The claims are supported by rigorous proofs, and the key claims and their corresponding evidence are as follows: Claim1 : Distributed training of diffusion models introduces unique challenges due to resource heterogeneity and data privacy concerns. Evidence 1: The paper discusses how centralized data processing is impractical in real-world scenarios and introduces a distributed training mechanism that allows for local sparse training while preserving privacy. This is mathematically formalized in the distributed learning dynamics (Section 3), where the authors account for the effects of worker variability and introduce coordinate-wise model aggregation. Claim 2: A generation error bound for distributed diffusion models is derived, which scales linearly with the data dimension d and aligns with single-worker results. Evidence 2: The theoretical generation error bound is rigorously derived in Theorem 4.11, which decomposes the total error into components from time discretization, distributed training errors, and early stopping. The proof relies on Girsanov’s theorem and previous results from single-worker diffusion models, showing that the bound remains consistent with known results while extending to the distributed setting. Claim 3: Hyperparameter selection, particularly noise scheduling and learning rate, significantly impacts the generation quality in distributed settings. Evidence3: The paper provides a hyperparameter selection strategy (Remark 4.12) to control the generation error bound. By carefully tuning these parameters, the dominant factor influencing model quality remains the distributed training dynamics. This is supported by analytical expressions that show how different choices affect convergence.

方法与评估标准

The authors present a rigorous theoretical framework for analyzing distributed diffusion model training, leveraging coordinate-wise aggregation, sparse training, and hyperparameter optimization to address key challenges in distributed settings. The use of Girsanov’s theorem and score matching techniques ensures a solid mathematical foundation, and the derivation of the generation error bound provides valuable insights into the effects of time discretization, distributed training dynamics, and early stopping. While the theoretical analysis is comprehensive, the assumptions of bounded variance may not always hold in real-world settings, and discussing their relaxation would strengthen the generalizability of the results. Overall, the proposed methods and evaluation criteria are well-suited for a theoretical study, and the findings provide a solid foundation for future research on distributed generative models.

理论论述

The theoretical claims in the paper are supported by rigorous mathematical derivations, particularly in establishing the generation error bound for distributed diffusion models. I examined the key proofs, including:

Theorem 4.11 is the core theoretical result, providing an upper bound on the difference between the ideal and actual data distributions in the KL divergence sense. The proof systematically decomposes the error into contributions from time discretization (Lemma 4.5), distributed learning dynamics (Lemma 4.6), local loss bounds (Lemma 4.7), and denoising score matching equivalence (Lemma 4.8).

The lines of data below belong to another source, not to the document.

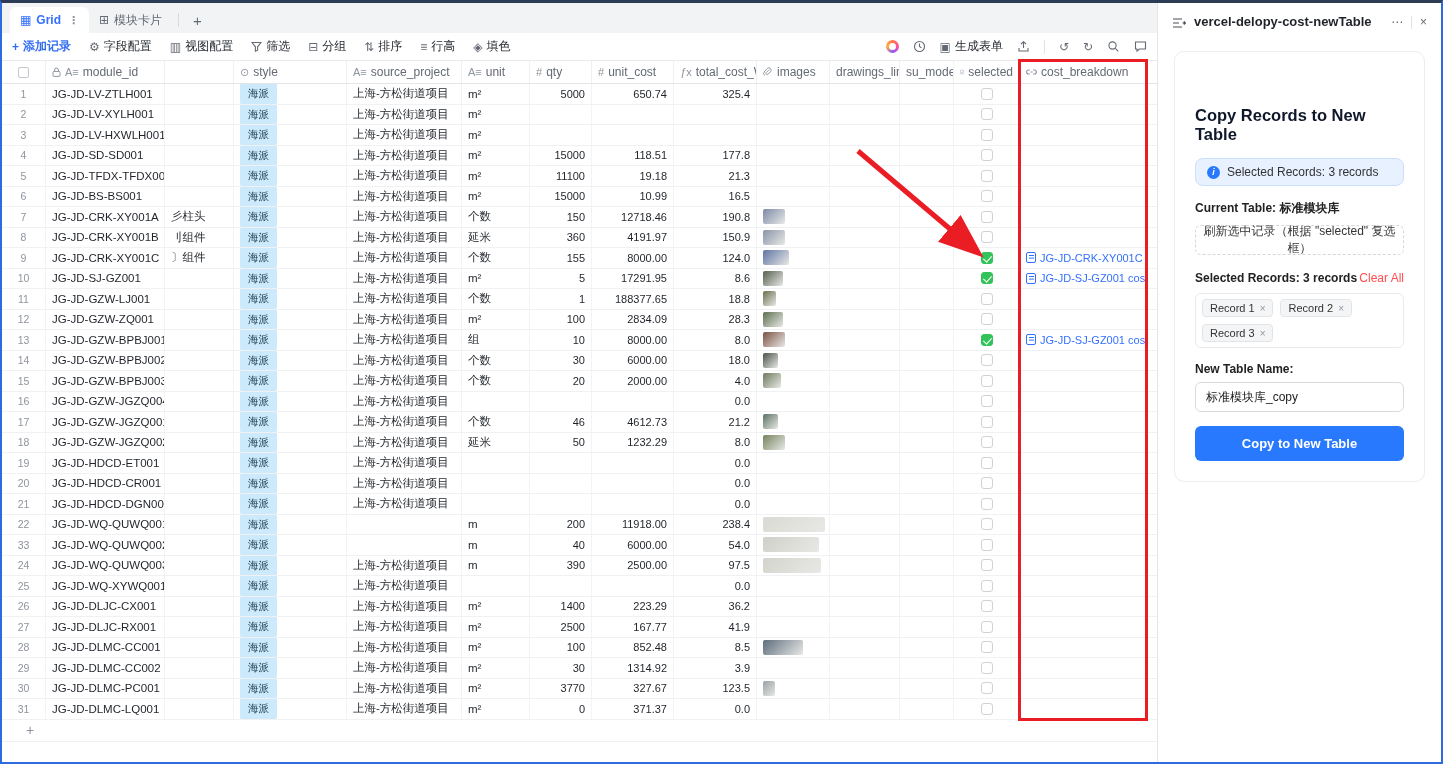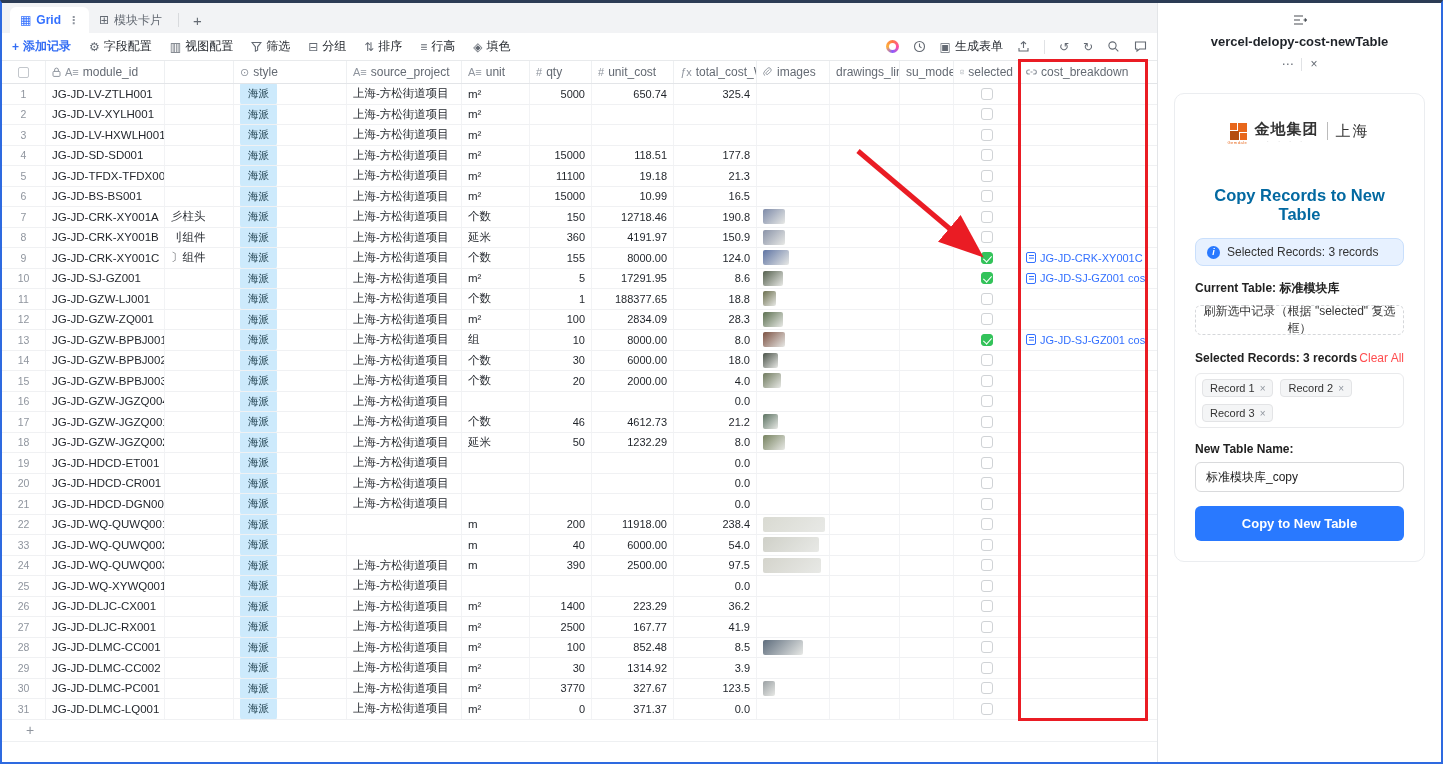--- a/index.html
+++ b/index.html
@@ -49,34 +49,34 @@
   .footer { height:22px; background:#fff; }
 
   
   .banner { position:absolute; left:556px; top:99px; width:286px; height:39px; background:#e6101c; color:#fff;
     font-size:23px; font-weight:bold; display:flex; align-items:center; justify-content:center; letter-spacing:1px; z-index:6; }
   .redbox { position:absolute; left:1016px; top:56px; width:130px; height:662px; border:3px solid #ea1c24; z-index:5; pointer-events:none; }
   .arrowsvg { position:absolute; left:842px; top:140px; z-index:6; pointer-events:none; }
 
   
   .panel { flex:1; background:#fff; display:flex; flex-direction:column; font-size:12px; }
-  .phead { display:flex; align-items:center; gap:8px; padding:11px 14px 8px 14px;flex-direction:column; }
+  .phead { display:flex; align-items:flex-end; gap:8px; padding:11px 14px 8px 14px; }
   .ptitle { font-weight:bold; font-size:13px; color:#1f2329; flex:1; }
   .phicons { display:flex; align-items:center; gap:8px; color:#646a73; }
   .pdiv { width:1px; height:13px; background:#e0e2e5; }
   .card { margin:14px 16px 0 16px; border:1px solid #ebedf0; border-radius:10px; padding:22px 20px 20px 20px; }
   .logo { display:flex; align-items:center; justify-content:center; gap:8px; height:30px; }
   .logo-sq { position:relative; width:17px; height:17px; }
   .logo-sq b { position:absolute; background:#e8671b; }
   .logo-sub { position:absolute; left:-2px; top:17px; font-size:4px; color:#e8671b; letter-spacing:0.5px; }
   .logo-cn { font-weight:bold; font-size:15px; color:#333; letter-spacing:1px; }
   .logo-dots { font-size:5px; color:#999; letter-spacing:4px; display:block; text-align:center; line-height:4px; }
   .logo-bar { width:1px; height:18px; background:#bbb; }
   .logo-city { font-size:15px; color:#333; letter-spacing:2px; }
-  .pheading { margin-top:40px; font-size:16.5px; font-weight:bold; color:#0369a1;text-align:center; }
+  .pheading { margin-top:32px; font-size:16.5px; font-weight:bold; color:#0f172a; }
   .infobox { margin-top:14px; background:#e7f1ff; border:1px solid #c9dffc; border-radius:8px; padding:6px 11px; display:flex; align-items:center; gap:7px; color:#333; }
   .infoicn { width:13px; height:13px; border-radius:50%; background:#2979ff; color:#fff; font-size:9px; font-weight:bold; display:flex; align-items:center; justify-content:center; font-style:italic; }
   .plabel { margin-top:14px; font-weight:bold; color:#222; }
   .dashedbtn { margin-top:8px; border:1px dashed #d5d7da; border-radius:6px; height:30px; display:flex; align-items:center; justify-content:center; color:#333; cursor:pointer; background:#fff; width:100%; font-size:12px; }
   .selrow { margin-top:16px; display:flex; align-items:center; }
   .selrow .plabel2 { font-weight:bold; color:#222; }
   .clearall { margin-left:auto; color:#ff4d4f; cursor:pointer; }
   .chipbox { margin-top:8px; border:1px solid #e9eaec; border-radius:6px; padding:5px 6px; display:flex; gap:7px; flex-wrap:wrap; }
   .rchip { background:#f4f5f6; border:1px solid #e3e4e6; border-radius:4px; padding:2px 7px; font-size:11px; color:#333; display:flex; align-items:center; gap:5px; }
   .rchip .x { color:#8f959e; cursor:pointer; font-size:10px; }
@@ -927,35 +927,20 @@
         </span>
       <span class="ptitle">vercel-delopy-cost-newTable</span>
       <span class="phicons">
         <span>⋯</span>
         <span class="pdiv"></span>
         <span>×</span>
       </span>
     </div>
 
     <div class="card">
-      <div class="logo">
-        <span class="logo-sq">
-          <b style="left:0;top:0;width:7px;height:7px"></b>
-          <b style="left:8px;top:0;width:9px;height:9px"></b>
-          <b style="left:0;top:8px;width:9px;height:9px;background:#b54d10"></b>
-          <b style="left:10px;top:10px;width:7px;height:7px"></b>
-          <span class="logo-sub">Gemdale</span>
-        </span>
-        <span>
-          <span class="logo-cn">金地集团</span>
-          <span class="logo-dots">· · · ·</span>
-        </span>
-        <span class="logo-bar"></span>
-        <span class="logo-city">上海</span>
-      </div>
 
       <div class="pheading">Copy Records to New Table</div>
 
       <div class="infobox">
         <span class="infoicn">i</span>
         <span>Selected Records: 3 records</span>
       </div>
 
       <div class="plabel">Current Table: 标准模块库</div>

The use of Girsanov’s theorem (Lemma 4.9) to measure the discrepancy between the true and learned distributions appears correct and follows standard techniques in diffusion model analysis.
The proof of Lemma 4.6 follows a standard optimization analysis approach, bounding the expected gradient norm using assumptions on Lipschitz continuity and bounded variance. The decomposition of pruning-induced errors and stochastic gradient noise is logical, and the derivation steps are consistent with related works in distributed learning.
Lemma 4.8 shows that the local loss function used in training is equivalent to the theoretical loss function up to a constant. The derivation follows from the Gaussian noise assumption in the forward process, which is a well-established technique in score-based generative modeling.

实验设计与分析

As a theoretical paper, the primary contribution lies in the mathematical analysis of distributed diffusion model training, and the experimental results in the appendix serve as a supplementary aid to help understand the practical implications of distributed training under resource constraints. The experimental design focuses on how pruning strategies and pruning levels affect training loss and generation quality, providing empirical insights into the role of sparse training and coordinate-wise aggregation and effectively supporting the theoretical claims.

补充材料

The supplementary material is comprehensive and well-organized, providing detailed proofs, clarifications, and empirical insights that reinforce the main theoretical contributions. The experimental results, while not the core focus, effectively illustrate the practical trade-offs of distributed diffusion training in resource-limited settings. The proofs appear rigorous and correctly structured, and the notation table improves readability. Overall, the supplementary material enhances the clarity and completeness of the paper without deviating from its primary theoretical focus.

与现有文献的关系

The authors extend the theoretical study of diffusion models from single-worker settings to distributed training under resource constraints, contributing to both generative modeling and distributed optimization literature. Prior research has established error bounds, stability, and convergence properties for single-worker diffusion models (e.g., Benton et al., 2024; Chen et al., 2022, 2023), while this work introduces the first generation error bound for distributed diffusion models, demonstrating that the error maintains a linear dependency on data dimension d. By bridging the gap between diffusion model theory and distributed optimization, this paper provides a foundational step toward resource-aware generative models in distributed environments.

遗漏的重要参考文献

It cites the most relevant theoretical works on diffusion model error bounds, distributed optimization, and federated learning, ensuring a strong foundation for its contributions. However, while this paper is primarily theoretical, incorporating discussions on experimental works related to distributed diffusion models would further highlight the importance of this theoretical analysis.

其他优缺点

Pros.:

— The paper is the first to establish a generation error bound for distributed diffusion models. By demonstrating that the error bound scales linearly with data dimension d and remains consistent with existing single-worker results, the paper provides a foundational contribution to the theory of distributed generative modeling.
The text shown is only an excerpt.